Culturebox

Rock ’n’ Roll Sublime

If she had to make a top-100 list of the things she most enjoys about the approaching millennium, one of them would surely be that Culturebox dearly loves a top-100 list. In fact, she thinks that one of the top-100 greatest things in human physiognomic development is whatever process led to people having the right number of fingers and toes for base-10 mathematical calculations. But even given that the purpose, or anyway the function, of such a list is to provoke debate, No. 36 on Entertainment Weekly’s 100 Greatest Moments in Rock, “Lou Reed begins electroshock treatments,” seemed like it was carrying the hierarchical ranking of experience to an offensive extreme. As the entry, which is jauntily illustrated with a cartoon of the sunglasses-wearing Reed strapped to a gurney, explains, Reed was 17 when “at his parents’ behest he underwent a series a treatments to “cure” him of his homosexuality (he wrote about it in 1974’s “Kill Your Sons”).” In other words, while it is true that this experience played some part in Reed’s subsequent career and mythos, he was not, properly speaking, “in rock” at the time, and unless you think undergoing electroshock therapy as an adolescent because your parents are concerned about your sexuality is a rite of passage to be celebrated, sort of like the underground rocker’s equivalent of a bar mitzvah, only a very cold-blooded perspective would call such a moment “great,” no matter what kind of art it eventually led to. It is roughly equivalent to ranking “Tori Amos gets raped” among the 100 greatest moments in women’s songwriting in the ‘90s, because she wrote a song about it and it contributed to her image.
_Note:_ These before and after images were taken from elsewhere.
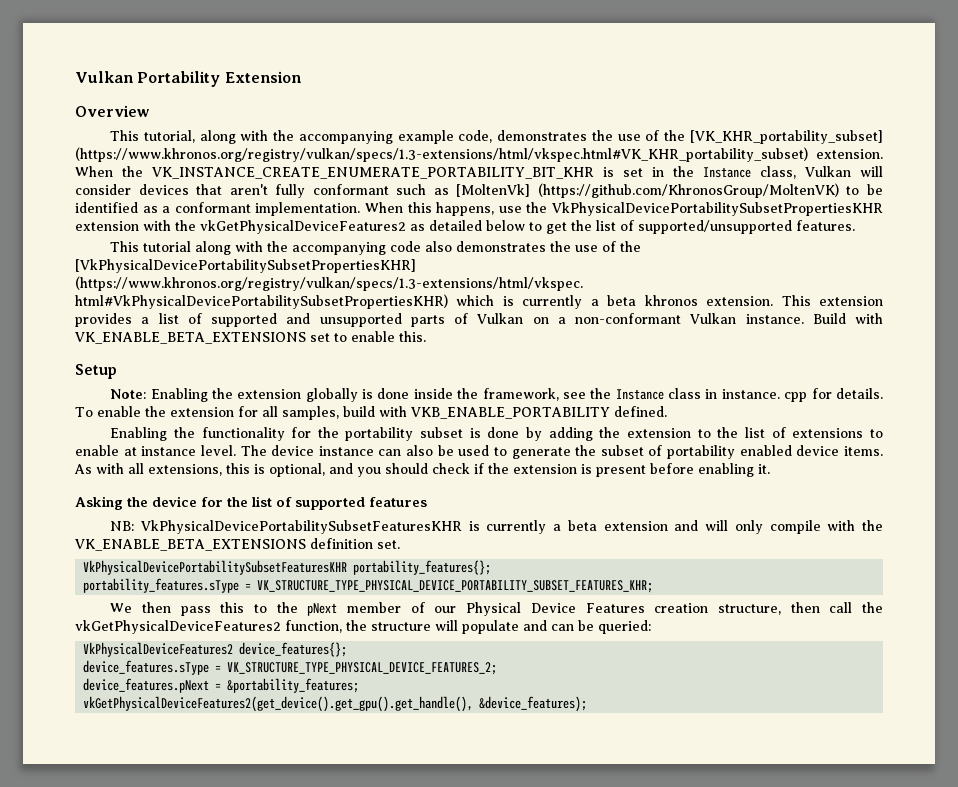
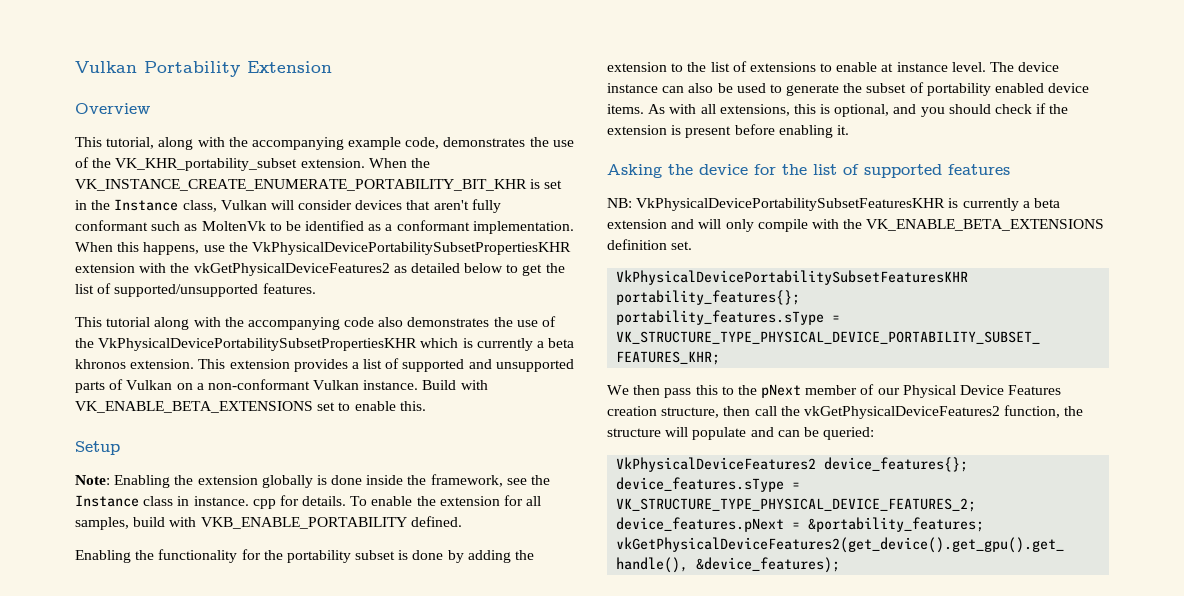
[690,130,884,144] [75,147,808,162] [VK_KHR_portability_subset] (https://www.khronos.org/registry/vulkan/specs/1.3-extensions/html/vkspec.html#VK_KHR_portability_subset) -> [115,158,298,171] VK_KHR_portability_subset
[456,183,839,198] [MoltenVk] (https://github.com/KhronosGroup/MoltenVK) -> [201,221,266,231] MoltenVk
[75,259,416,273] [75,276,583,291] [75,294,448,309] [VkPhysicalDevicePortabilitySubsetPropertiesKHR] (https://www.khronos.org/registry/vulkan/specs/1.3-extensions/html/vkspec. html#VkPhysicalDevicePortabilitySubsetPropertiesKHR) -> [98,338,418,351] VkPhysicalDevicePortabilitySubsetPropertiesKHR

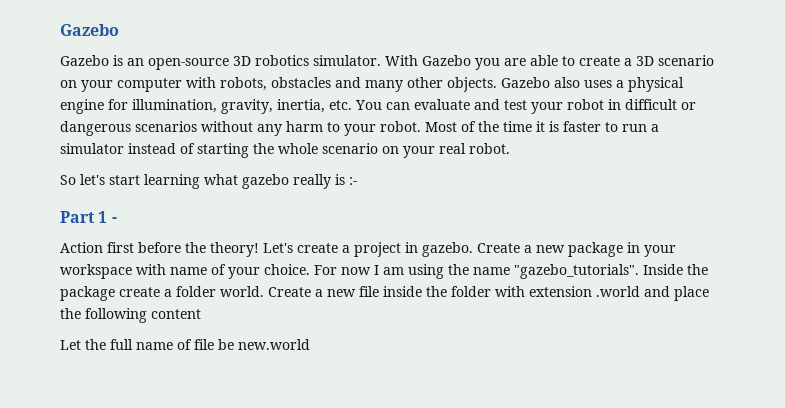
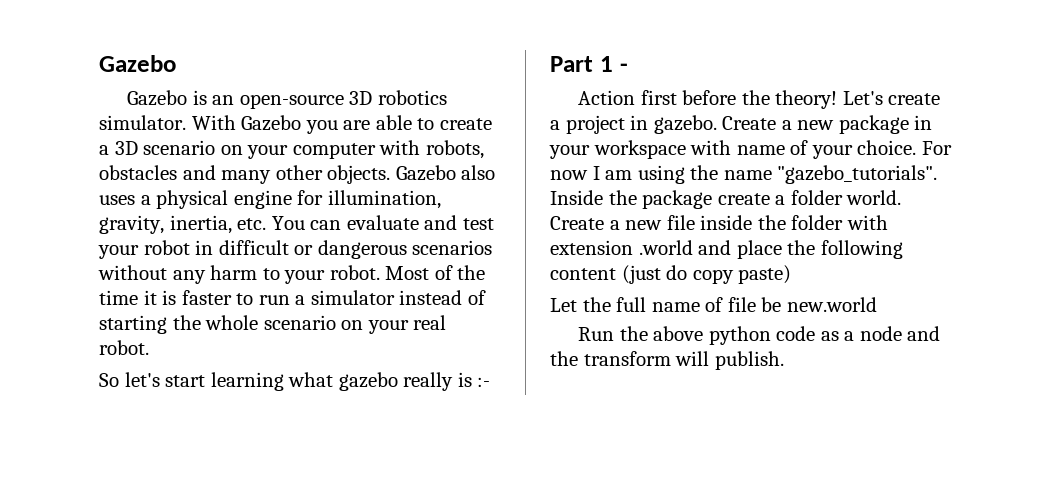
(201, 314) none -> [621,265,792,284] (just do copy paste)
(310, 344) none -> [578,326,941,345] [550,351,784,370] // Run the above python code as a node and the transform will publish.

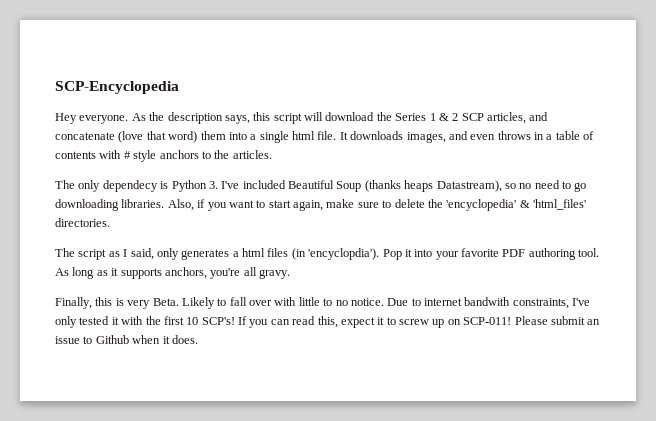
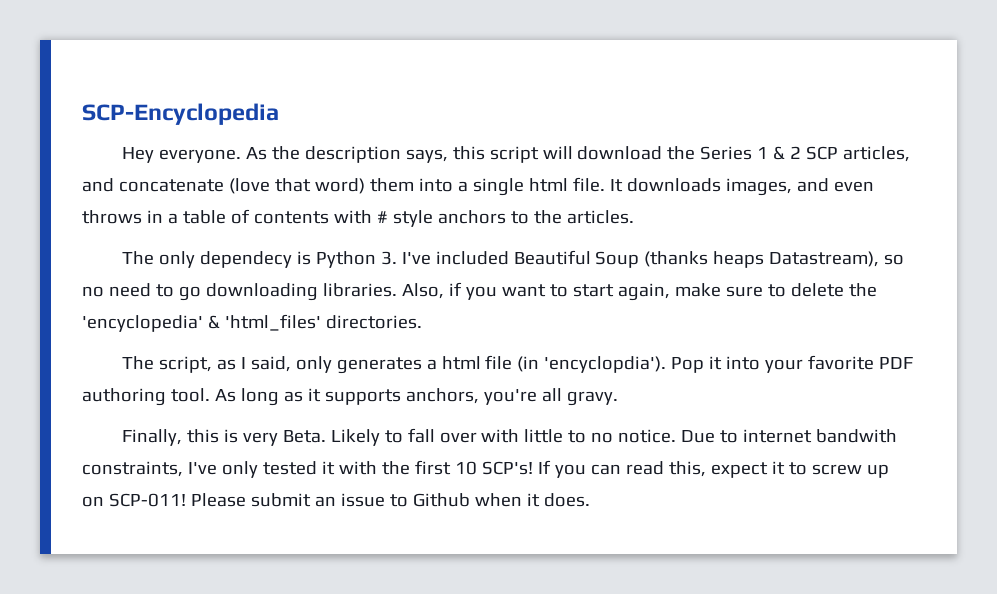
[78,249,107,260] script -> [158,356,212,373] script,
[267,248,289,257] files -> [485,355,513,370] file

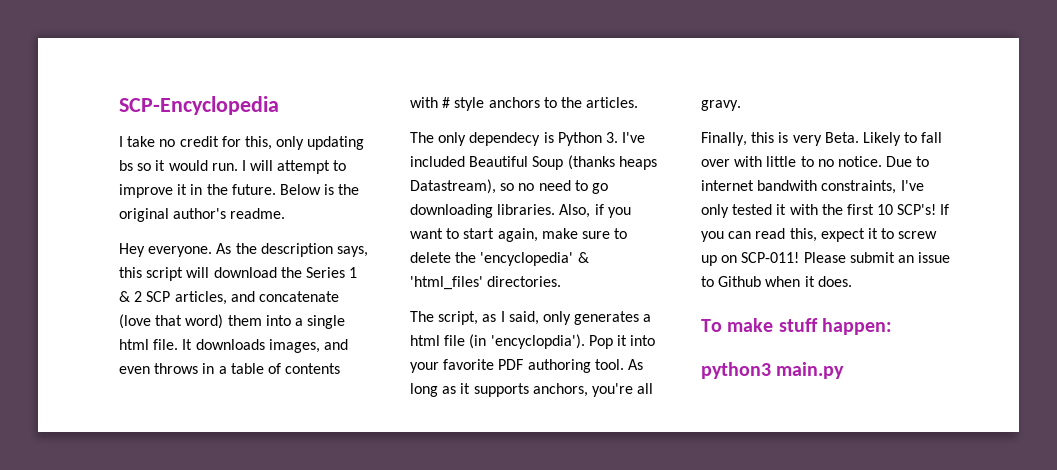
(279, 114) none -> [119,136,365,150] [119,160,347,174] [119,184,360,198] [119,208,286,222] // I take no credit for this, only updating bs so it would run. I will attempt to improve it in the future. Below is the original author's readme.
(590, 500) none -> [701,318,892,335] [701,362,845,379] // To make stuff happen: // python3 main.py

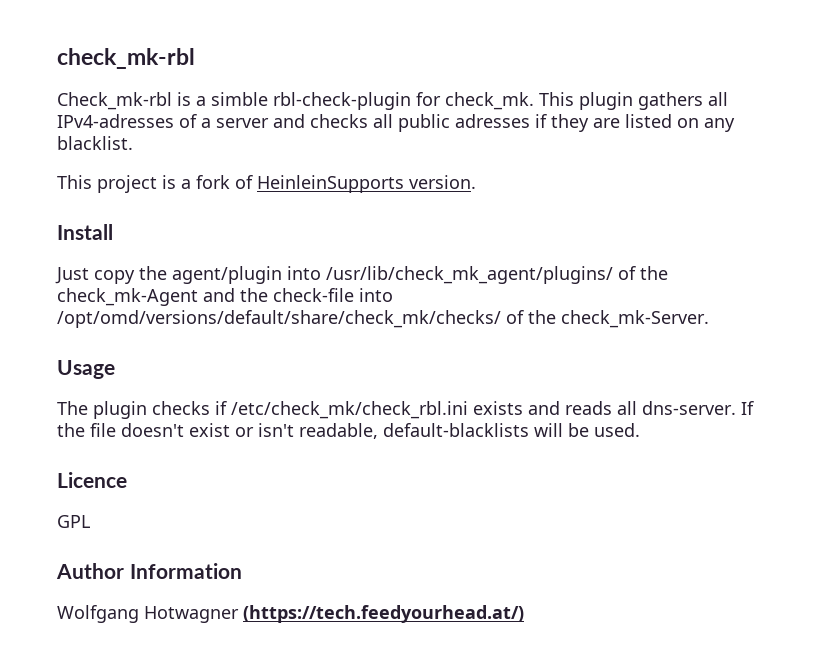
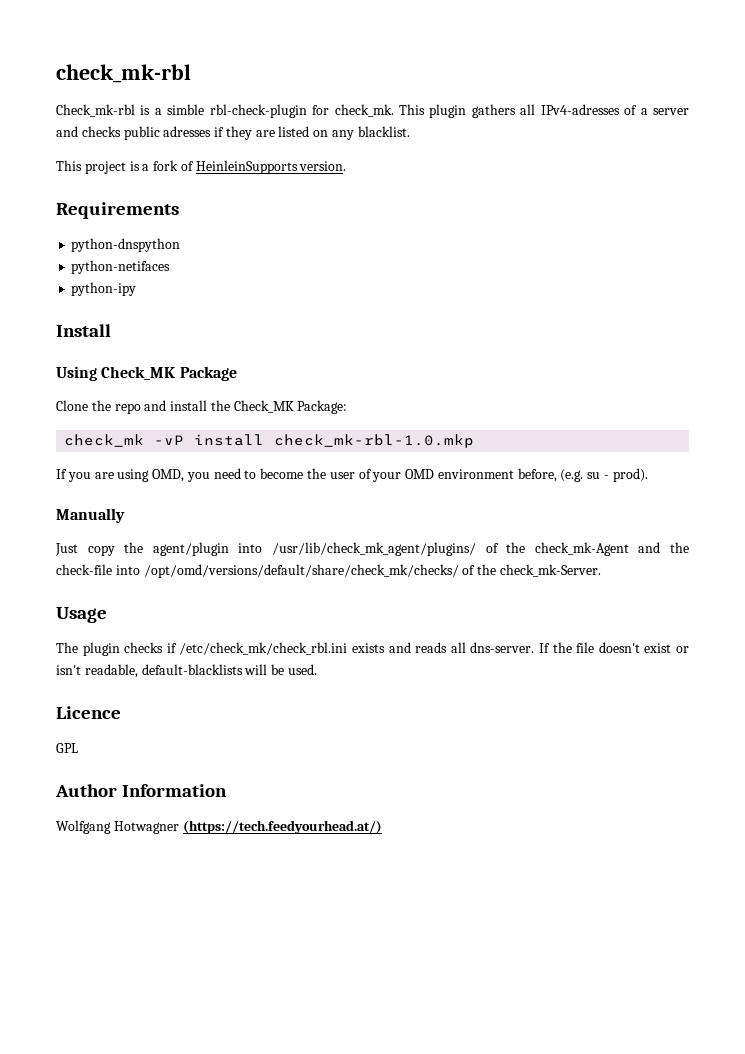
[373,114,393,128] all -> (121, 131) none
[57,224,113,240] Install -> [56,202,179,219] [71,238,181,252] [71,260,171,274] [71,282,137,296] [56,324,111,337] [56,366,237,381] [56,400,348,414] [64,434,475,448] [56,468,648,482] [56,508,125,523] Requirements // python-dnspython // python-netifaces // python-ipy // Install // Using Check_MK Package // Clone the repo and install the Check_MK Package: // check_mk -vP install check_mk-rbl-1.0.mkp // If you are using OMD, you need to become the user of your OMD environment before, (e.g. su - prod). // Manually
Of course, these things are hopelessly subjective from any perspective. Culturebox would like to propose ranking the 100 greatest moments in rock, in a literal sense. She once went through a period of a month or so a few years ago where the only thing she wanted to listen to was not just Sticky Fingers, or even a song on Sticky Fingers, but the moment in a song on Sticky Fingers (specifically 1:59 in “Sway,” according to the CD player) when Mick Jagger unleashes the words “Hey, hey, hey now” with so much emotional intensity it could blister paint, not to mention so many vowel sounds that for years Culturebox was under the impression that these were more verbally meaningful but hopelessly unintelligible lyrics. A cursory survey of the two people she happens to have talked to this morning added these nominations: the moment of silence before the guitar solos start in Television’s “Marquee Moon” (“it’s like the moment between something really great and something that’s going to be even better, like the moment between oral sex and actual sex”); the subsonic bass on the Beastie Boys track “Posse in Effect” (“no one had done anything like that before, and it sounded like it was about to blow the woofers right out of the speakers, it went through your whole body”); the “drip, drop, drip, drop” chorus in Irma Thomas’ “It’s Raining” (“because it’s beautiful, that’s why”); and Van Morrison’s audible intake of breath on “Crazy Love” ("it sounds so great, and it’s the kind of thing where there’s also knowing you’re not the only one who noticed it”). There’s Elvis Presley’s eerie howl on an early version of “Blue Moon” ("anything from the Sun sessions is pretty much lightning in a bottle, but it’s like he’s channeling some unearthly force, and it’s the first time you might have thought, hey, this guy has an unusually powerful connection to the cosmos”). There’s the guitar at the beginning of Dusty Springfield’s “Breakfast in Bed” ("it sounds like crying, and it’s right before words about crying, plus that ridiculously sexy sex-in-the-morning vocal”). There’s the part of The Last Waltz where Muddy Waters, singing the words in “Mannish Boy,” “I’m a full-grown man,” shakes his fist (“and he’s shaking his fist like he’s an old man, but his voice is so profound, it’s like he’s blowing the whole ‘60s and ‘70s out of the water, it’s like he’s saying, this is where it came from, this is where it lives”).

Culturebox was listening to the White Album not long ago, which in a sense is a superfluous activity, since she listened to it so much when it came out when she was 8 that she can sing every note and inflection of it in close to real-time reproduction to this day, and will, at the drop of a hat. She thought of these personally great moments at which the moments of her life overlapped with the moments of the White Album when one of the two members of the two-member nominating committee quoted above said, with reference to Public Enemy’s “Bring the Noise,” “I just put it on blind, you know, I wasn’t expecting anything, and I felt like it must have felt to be walking into some showing of painting in Paris, and thinking, ‘But these people don’t look like people! They look like cubes!’ ” Culturebox encourages you to try this at home and send in what you find. And if she could sneak in just one more example, she never hears moment after sublime moment tumbling over one another in the Temptations’ “Just My Imagination” without thinking that producer Norm Whitfield should be a candidate for sainthood, because he’s created a miracle.